On running the above command the following files are generated. Please note the files generated below will vary according to WSDL.

File NamePurpose
package-info.javaThis defines the mapping between the namespace and package name as an annotation
ObjectFactory.javaThis factory class which is used to create request and response objects.
HelloWorldEndpoint.javaThe SEI (Service Endpoint Interface) generated to map the WSDL port. It makes all the exposed operations available to the client.
HelloWorld.javaThe Service class which implements the code for the SEI, allowing us to call the remote server (web service provider) to get the response. This class takes the request in object form, marshals it into XML, sends the XML / SOAP to service, gets back the response as XML/SOAP, un-marshals it to an object and gives us back.
Greet.java

GreetResponse.java
The Request and Response objects that are created.

 

The above generated files are called stubs and are used to access the web service. A sample simple program to access the service is shown below:

public
class HelloWorldClient {

    @WebServiceRef(wsdlLocation="http://localhost:8080/JAXWSHelloWorld/HelloWorld?wsdl")

    private HelloWorldEndpoint helloWorld;


    public static void main(String[] args) {

        HelloWorldClient client = new HelloWorldClient();

        if(client.helloWorld==null){

            HelloWorld helloWrldService = new HelloWorld();

            client.helloWorld = helloWrldService.getHelloWorldEndpointPort();

        }

        String resp = client.helloWorld.greet("Aditya", "Keyal");

        System.out.println(resp);

    }

}

The above code is a standalone main program which is used to access the web service.

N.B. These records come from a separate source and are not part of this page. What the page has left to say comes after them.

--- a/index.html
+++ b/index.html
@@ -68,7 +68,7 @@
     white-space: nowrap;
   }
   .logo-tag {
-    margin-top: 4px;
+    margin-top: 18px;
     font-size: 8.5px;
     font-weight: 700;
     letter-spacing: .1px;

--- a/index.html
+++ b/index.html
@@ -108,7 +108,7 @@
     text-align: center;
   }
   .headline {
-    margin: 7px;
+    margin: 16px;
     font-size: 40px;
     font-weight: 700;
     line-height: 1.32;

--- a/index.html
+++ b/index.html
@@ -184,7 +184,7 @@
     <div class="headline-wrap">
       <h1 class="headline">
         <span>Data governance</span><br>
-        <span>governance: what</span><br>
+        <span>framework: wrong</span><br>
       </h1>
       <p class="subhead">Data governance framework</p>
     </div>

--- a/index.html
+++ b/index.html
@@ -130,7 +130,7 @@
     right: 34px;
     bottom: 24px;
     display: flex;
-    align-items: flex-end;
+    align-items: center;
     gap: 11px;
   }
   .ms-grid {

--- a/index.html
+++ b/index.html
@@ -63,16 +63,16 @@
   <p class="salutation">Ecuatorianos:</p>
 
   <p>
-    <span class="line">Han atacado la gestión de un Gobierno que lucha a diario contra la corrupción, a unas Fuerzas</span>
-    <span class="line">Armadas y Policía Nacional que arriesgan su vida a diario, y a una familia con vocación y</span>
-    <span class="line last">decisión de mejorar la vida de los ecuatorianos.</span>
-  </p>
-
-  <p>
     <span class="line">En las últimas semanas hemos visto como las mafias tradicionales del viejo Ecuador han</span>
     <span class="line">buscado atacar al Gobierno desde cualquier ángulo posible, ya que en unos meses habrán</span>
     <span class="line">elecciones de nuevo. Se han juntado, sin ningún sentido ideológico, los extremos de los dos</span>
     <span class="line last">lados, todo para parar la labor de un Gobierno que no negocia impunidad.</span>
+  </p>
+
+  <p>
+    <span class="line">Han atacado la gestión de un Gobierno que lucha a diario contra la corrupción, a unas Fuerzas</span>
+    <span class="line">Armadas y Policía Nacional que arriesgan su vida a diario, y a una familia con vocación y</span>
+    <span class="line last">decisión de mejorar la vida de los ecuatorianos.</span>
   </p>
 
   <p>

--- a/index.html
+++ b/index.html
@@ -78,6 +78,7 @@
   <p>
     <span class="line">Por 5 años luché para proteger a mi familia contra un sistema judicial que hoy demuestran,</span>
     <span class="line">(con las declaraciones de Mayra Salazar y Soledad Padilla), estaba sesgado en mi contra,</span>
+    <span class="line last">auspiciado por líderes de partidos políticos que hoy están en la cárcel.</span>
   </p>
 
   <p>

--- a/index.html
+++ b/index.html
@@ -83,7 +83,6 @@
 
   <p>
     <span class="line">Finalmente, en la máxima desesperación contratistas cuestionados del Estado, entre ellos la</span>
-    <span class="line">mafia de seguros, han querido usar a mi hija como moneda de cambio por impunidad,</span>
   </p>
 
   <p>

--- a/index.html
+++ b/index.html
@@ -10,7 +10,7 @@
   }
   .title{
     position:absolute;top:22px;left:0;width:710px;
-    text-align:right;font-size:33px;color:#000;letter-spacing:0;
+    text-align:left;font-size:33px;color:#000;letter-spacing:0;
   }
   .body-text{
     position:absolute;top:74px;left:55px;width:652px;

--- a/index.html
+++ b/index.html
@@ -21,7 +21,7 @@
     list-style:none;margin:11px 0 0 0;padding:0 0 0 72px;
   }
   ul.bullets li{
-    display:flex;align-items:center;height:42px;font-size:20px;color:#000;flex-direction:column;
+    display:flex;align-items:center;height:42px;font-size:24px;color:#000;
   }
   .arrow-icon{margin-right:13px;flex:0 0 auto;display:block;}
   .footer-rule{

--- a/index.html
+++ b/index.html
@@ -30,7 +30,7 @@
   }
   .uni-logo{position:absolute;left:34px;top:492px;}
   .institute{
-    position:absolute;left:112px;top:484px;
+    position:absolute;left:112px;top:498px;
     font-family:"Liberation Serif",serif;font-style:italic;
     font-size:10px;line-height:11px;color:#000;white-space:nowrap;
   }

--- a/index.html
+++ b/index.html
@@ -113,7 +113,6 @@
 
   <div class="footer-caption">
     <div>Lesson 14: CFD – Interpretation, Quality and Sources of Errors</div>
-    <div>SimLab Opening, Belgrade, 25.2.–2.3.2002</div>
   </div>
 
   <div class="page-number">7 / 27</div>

There are few points to be noted here. The SEI member variable has an annotation @WebServiceRef added. If deployed in a web service container (i.e. if this piece of code was present in a Servlet instead of a standalone main program and the Servlet deployed in the same glassfish server as the service) then the SEI Implementation [HelloWorld.java] is used to automoatically look up the "Port" which is then injected through dependency injection. In this program since I have used a main program I had to create an instance of HelloWorld.java and assign the port to the SEI variable.